Pero no es el caso: son chiquitos y ellos no pueden procesar sus angustias, y menos todavía las nuestras. Y ahí empiezan los problemas, porque manoteamos estrategias para manejar las situaciones, a veces las de nuestra infancia, otras las que vemos en redes sociales, en la desesperación las usamos sin revisar primero si nos gustan, si nos parecen adecuadas para calmar a nuestros chicos o para lograr que hagan lo que les pedimos.
Cuando éramos chicos, nuestros padres -que no sabían lo que hoy sabemos- daban respuestas impulsivas, llegadas desde su cerebro primitivo no integrado, como pegar, gritar, zamarrear, encerrar, insultar, y a menudo nos amenazaban: con que nos iba a llevar el hombre de la bolsa, o el cuco, o que iban a llamar al policía de la esquina para que nos lleve, o con ponernos pupilos en Córdoba. Hacíamos caso por miedo o bajo esas amenazas de abandono, que nosotros percibíamos como pérdida del amor, porque pensábamos: si nos quisieran no concebirían esa opción de mandarnos lejos. Ellos sabían que no lo iban a cumplir, ¡pero nosotros no!

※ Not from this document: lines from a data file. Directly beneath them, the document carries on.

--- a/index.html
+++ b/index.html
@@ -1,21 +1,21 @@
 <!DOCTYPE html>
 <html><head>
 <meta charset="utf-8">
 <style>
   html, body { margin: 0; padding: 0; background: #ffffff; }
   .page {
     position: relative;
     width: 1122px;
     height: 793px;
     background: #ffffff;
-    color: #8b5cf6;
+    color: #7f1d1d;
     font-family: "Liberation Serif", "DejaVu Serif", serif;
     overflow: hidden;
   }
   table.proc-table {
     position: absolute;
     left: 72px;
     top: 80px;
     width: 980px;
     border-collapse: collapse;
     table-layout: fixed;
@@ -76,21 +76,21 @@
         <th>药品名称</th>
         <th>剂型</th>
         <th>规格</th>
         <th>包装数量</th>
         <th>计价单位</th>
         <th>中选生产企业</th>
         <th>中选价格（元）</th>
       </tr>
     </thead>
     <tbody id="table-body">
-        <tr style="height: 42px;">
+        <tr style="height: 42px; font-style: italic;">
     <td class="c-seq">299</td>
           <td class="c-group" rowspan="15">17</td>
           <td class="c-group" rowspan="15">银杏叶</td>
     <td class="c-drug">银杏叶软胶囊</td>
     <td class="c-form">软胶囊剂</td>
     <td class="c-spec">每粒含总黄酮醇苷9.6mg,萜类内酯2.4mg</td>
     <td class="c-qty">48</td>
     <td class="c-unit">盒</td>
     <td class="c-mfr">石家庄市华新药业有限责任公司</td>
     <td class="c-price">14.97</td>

Hoy, con la "ayuda" de pantallas y redes, estas amenazas pueden ponerse mucho más realistas y terroríficas para los chicos. Un ejemplo: ayer me llegó por WhatsApp una grabación que permite que les hagamos creer a los chicos que estamos llamando a la policía porque nuestro hijo se está portando mal. El policía responde que va para nuestra casa; luego, que entiende que la conducta del niño mejoró, pero que en caso de que empeore volvamos a comunicarnos y acudirán... no explica para qué, pero a mí me sonó a que se lo llevarían a la cárcel.
Me parece tremendo que alguien haya tenido el sadismo de inventarlo, y de repartirlo entre sus amigos. Aunque la intención haya sido hacer un chiste, los chicos se asustan sin necesidad, en un momento en el que ya estamos todos suficientemente asustados.

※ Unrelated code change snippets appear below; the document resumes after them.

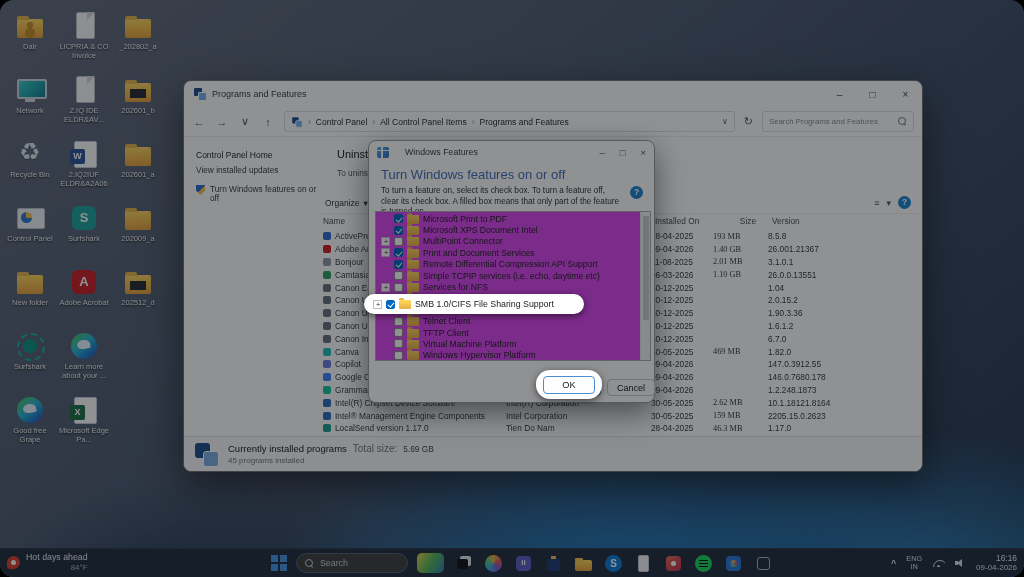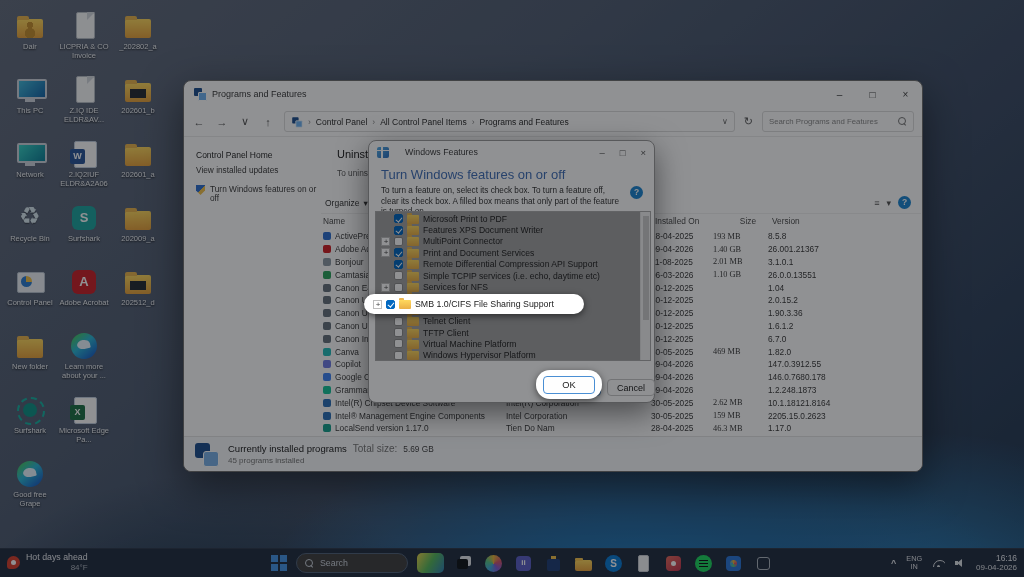--- a/index.html
+++ b/index.html
@@ -1,18 +1,18 @@
 <!DOCTYPE html>
 <html><head>
 <meta charset="utf-8">
 <style>
   html,body{margin:0;padding:0;background:#000;}
   *{box-sizing:border-box;}
   .screen{position:relative;width:1024px;height:577px;overflow:hidden;
-    font-family:"Liberation Sans",sans-serif;-webkit-font-smoothing:antialiased;}
+    font-family:"Liberation Sans",sans-serif;border-radius:14px;-webkit-font-smoothing:antialiased;}
   
   .wallpaper{position:absolute;inset:0;background:
     radial-gradient(55% 60% at 62% 112%, #3e9ad8 0%, #2470ab 30%, rgba(20,60,100,0) 70%),
     radial-gradient(40% 55% at 20% 118%, #0e2b44 0%, rgba(10,30,50,0) 65%),
     radial-gradient(45% 50% at 90% 105%, #2c86c2 0%, rgba(20,60,100,0) 60%),
     linear-gradient(140deg,#646d7e 0%,#525f74 35%,#3a4a63 68%,#203650 100%);}
   
   .desktop{position:absolute;left:4px;top:6px;display:flex;gap:2px;z-index:5;}
   .dcol{display:flex;flex-direction:column;}
   .ditem{width:52px;height:64px;display:flex;flex-direction:column;align-items:center;padding-top:5px;cursor:default;}
@@ -134,21 +134,21 @@
   .dlg-title{position:relative;height:22px;display:flex;align-items:center;gap:16px;padding-left:8px;}
   .dlg-ico{width:12px;height:11px;background:linear-gradient(135deg,#58b0e8,#2b6fc0);border-radius:2px;position:relative;flex:none;}
   .dlg-ico::before{content:"";position:absolute;left:0;right:0;top:3px;height:1.5px;background:#fff;}
   .dlg-ico::after{content:"";position:absolute;left:4px;top:0;bottom:0;width:1.5px;background:#fff;}
   .dlg-title-text{font-size:8.8px;color:#3a3a3a;}
   .dlg-ctrls{position:absolute;right:8px;top:0;height:22px;display:flex;gap:15px;align-items:center;}
   .dlg-ctrl{font-size:9.5px;color:#555;}
   .dlg-heading{position:absolute;left:12px;top:26px;font-size:13px;color:#4170b8;}
   .dlg-help{position:absolute;right:11px;top:45px;}
   .dlg-desc{position:absolute;left:12px;top:45px;width:240px;font-size:8.2px;line-height:10.5px;color:#333;}
-  .listbox{position:absolute;left:6px;top:70px;width:276px;height:150px;border:1px solid #ababab;background:#a3a3a3;overflow:hidden;}
+  .listbox{position:absolute;left:6px;top:70px;width:276px;height:150px;border:1px solid #ababab;background:#d946ef;overflow:hidden;}
   .flist{position:absolute;left:0;top:1px;right:10px;}
   .frow{display:flex;align-items:center;height:11.4px;gap:4px;padding-left:5px;font-size:8.6px;color:#222;white-space:nowrap;}
   .fexp{width:9px;height:9px;border:1px solid #bdbdbd;background:#fff;position:relative;flex:none;}
   .fexp::after{content:"+";position:absolute;left:0;top:-1px;width:8px;text-align:center;font-size:8px;line-height:10px;color:#444;}
   .fexp[data-expand="false"]{visibility:hidden;}
   .fcb{width:9px;height:9px;border:1px solid #8a8a8a;background:#fff;border-radius:2px;position:relative;flex:none;}
   .fcb[data-state="checked"]{background:#0067c0;border-color:#0067c0;}
   .fcb[data-state="checked"]::after{content:"";position:absolute;left:2.2px;top:0.4px;width:2.6px;height:5px;
     border:solid #fff;border-width:0 1.4px 1.4px 0;transform:rotate(40deg);}
   .ffolder{width:12px;height:9px;background:linear-gradient(#ffd95e,#eaaf46);border-radius:1px;position:relative;flex:none;margin-top:1px;}
@@ -235,24 +235,20 @@
   <div class="wallpaper"></div>
 
   <div class="desktop">
     <div class="dcol">
 
         <div class="ditem">
           <span class="dicon" data-icon="folder-user"></span>
           <span class="dlabel">Dair</span>
         </div>
 
-        <div class="ditem">
-          <span class="dicon" data-icon="pc"></span>
-          <span class="dlabel">This PC</span>
-        </div>
 
         <div class="ditem">
           <span class="dicon" data-icon="network"></span>
           <span class="dlabel">Network</span>
         </div>
 
         <div class="ditem">
           <span class="dicon" data-icon="recycle"></span>
           <span class="dlabel">Recycle Bin</span>
         </div>
@@ -617,21 +613,21 @@
             <span class="fexp" data-expand="false"></span>
             <span class="fcb" data-state="checked"></span>
             <span class="ffolder"></span>
             <span class="flabel">Microsoft Print to PDF</span>
           </div>
 
           <div class="frow">
             <span class="fexp" data-expand="false"></span>
             <span class="fcb" data-state="checked"></span>
             <span class="ffolder"></span>
-            <span class="flabel">Features XPS Document Writer</span>
+            <span class="flabel">Microsoft XPS Document Intel</span>
           </div>
 
           <div class="frow">
             <span class="fexp" data-expand="true"></span>
             <span class="fcb" data-state="unchecked"></span>
             <span class="ffolder"></span>
             <span class="flabel">MultiPoint Connector</span>
           </div>
 
           <div class="frow">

Hoy, al borde de nuestra resistencia, podríamos confundirnos y creer que es gracioso y probarlo para divertirnos, o también podríamos usarlo porque ya no sabemos más que hacer.
Muchas de estas "colaboraciones" pueden convertirse en nuevos cucos, hombres de la bolsa o pupilaje, son caminos cortos y eficaces para que los chicos se comporten, pero lesionan su autoestima y su confianza. La preocupación, el cansancio, el miedo, el enojo pueden nublar nuestra visión e impedir que evaluemos adecuadamente los recursos que nos llegan, o los que se nos ocurren, entre los que también están los que usaron nuestros padres en nuestra infancia.
Hoy tenemos claro que el camino para que los chicos nos escuchen y hagan lo que les pedimos es el amor, la confianza y la conexión, y no la amenaza de abandono o de pérdida del amor.
Entonces, cuando nuestros chiquitos logren sacarnos de nuestro eje -y esto va a ocurrir inevitablemente en estos días-, respiremos hondo, oxigenemos así nuestra corteza cerebral que piensa "bien" y, desde ese cerebro integrado, evaluemos y filtremos las respuestas que se nos vienen a la cabeza o que nos llegan de afuera. No todas las veces vamos a ofrecer la mejor respuesta, la más atinada. Somos humanos, imperfectos, y el estrés nos va a jugar malas pasadas. Pero tratemos de recordar nuestros miedos infantiles y no usemos ni los viejos ni los nuevos cucos si tenemos claro lo mal que lo pasábamos con esas amenazas cuando éramos chiquitos.